→ **DATA**:
*** Block opens ***

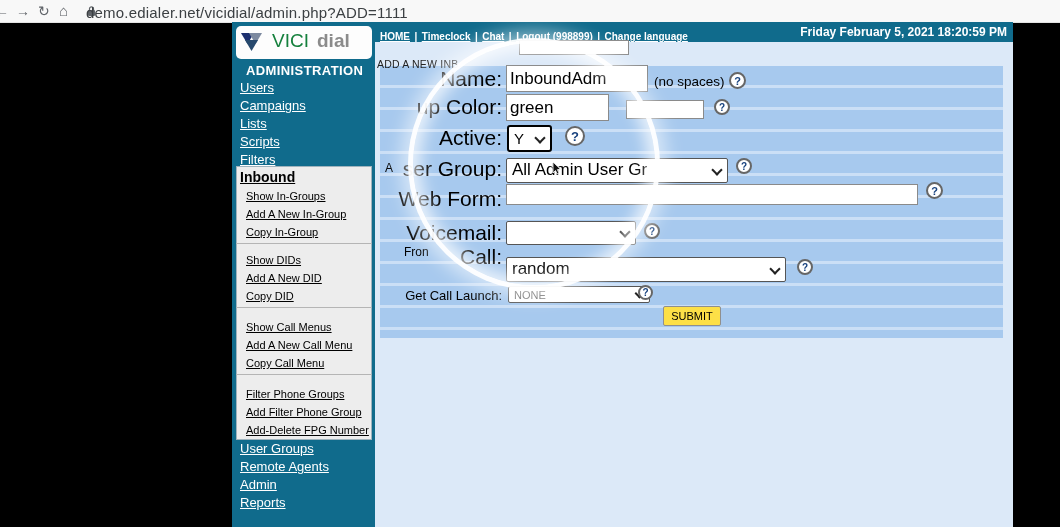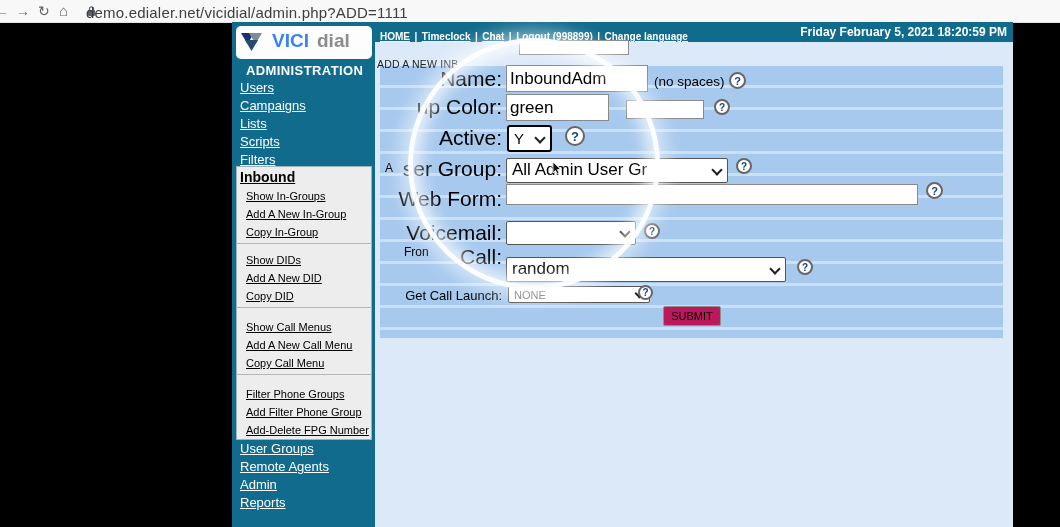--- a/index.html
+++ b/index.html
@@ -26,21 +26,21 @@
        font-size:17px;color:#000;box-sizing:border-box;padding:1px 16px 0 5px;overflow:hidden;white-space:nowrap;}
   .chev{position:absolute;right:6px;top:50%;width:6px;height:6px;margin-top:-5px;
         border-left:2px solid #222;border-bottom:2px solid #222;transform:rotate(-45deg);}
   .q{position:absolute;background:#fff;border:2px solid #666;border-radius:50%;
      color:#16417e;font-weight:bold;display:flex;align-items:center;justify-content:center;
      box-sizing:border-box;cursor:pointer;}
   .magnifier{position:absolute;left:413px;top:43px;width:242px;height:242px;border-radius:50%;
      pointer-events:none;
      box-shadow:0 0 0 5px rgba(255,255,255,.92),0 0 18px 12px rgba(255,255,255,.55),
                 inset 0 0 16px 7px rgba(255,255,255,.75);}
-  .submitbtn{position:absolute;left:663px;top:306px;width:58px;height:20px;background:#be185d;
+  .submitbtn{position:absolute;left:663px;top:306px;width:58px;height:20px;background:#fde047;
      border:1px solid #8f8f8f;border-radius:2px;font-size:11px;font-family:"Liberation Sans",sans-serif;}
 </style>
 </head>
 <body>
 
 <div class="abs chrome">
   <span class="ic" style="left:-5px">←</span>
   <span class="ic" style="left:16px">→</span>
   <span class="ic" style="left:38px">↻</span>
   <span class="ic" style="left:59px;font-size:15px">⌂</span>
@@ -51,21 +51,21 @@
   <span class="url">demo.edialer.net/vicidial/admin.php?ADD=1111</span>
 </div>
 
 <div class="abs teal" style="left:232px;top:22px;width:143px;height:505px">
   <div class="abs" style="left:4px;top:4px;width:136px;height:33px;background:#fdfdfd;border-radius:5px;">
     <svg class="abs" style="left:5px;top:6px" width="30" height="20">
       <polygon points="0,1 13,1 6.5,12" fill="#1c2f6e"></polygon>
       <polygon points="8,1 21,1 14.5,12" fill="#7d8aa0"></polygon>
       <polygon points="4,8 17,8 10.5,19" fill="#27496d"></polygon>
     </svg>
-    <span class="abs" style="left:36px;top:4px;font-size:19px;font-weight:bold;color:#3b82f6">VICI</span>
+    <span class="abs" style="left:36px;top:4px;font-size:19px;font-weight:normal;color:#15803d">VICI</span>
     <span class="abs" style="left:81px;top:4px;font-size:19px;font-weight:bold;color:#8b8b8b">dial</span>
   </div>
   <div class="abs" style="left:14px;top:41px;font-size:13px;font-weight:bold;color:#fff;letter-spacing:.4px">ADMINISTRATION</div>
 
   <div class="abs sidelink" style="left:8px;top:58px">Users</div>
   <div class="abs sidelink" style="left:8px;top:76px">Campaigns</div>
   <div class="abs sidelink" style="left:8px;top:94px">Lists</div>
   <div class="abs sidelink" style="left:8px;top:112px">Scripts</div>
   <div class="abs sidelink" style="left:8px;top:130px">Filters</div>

*** Block closes ***

→ **ACTIVITY**: In the records, which lines mention the word "bold"? Copy those lines.

→ **FINISHED EXERCISE**:
      color:#16417e;font-weight:bold;display:flex;align-items:center;justify-content:center;
-    <span class="abs" style="left:36px;top:4px;font-size:19px;font-weight:bold;color:#3b82f6">VICI</span>
     <span class="abs" style="left:81px;top:4px;font-size:19px;font-weight:bold;color:#8b8b8b">dial</span>
   <div class="abs" style="left:14px;top:41px;font-size:13px;font-weight:bold;color:#fff;letter-spacing:.4px">ADMINISTRATION</div>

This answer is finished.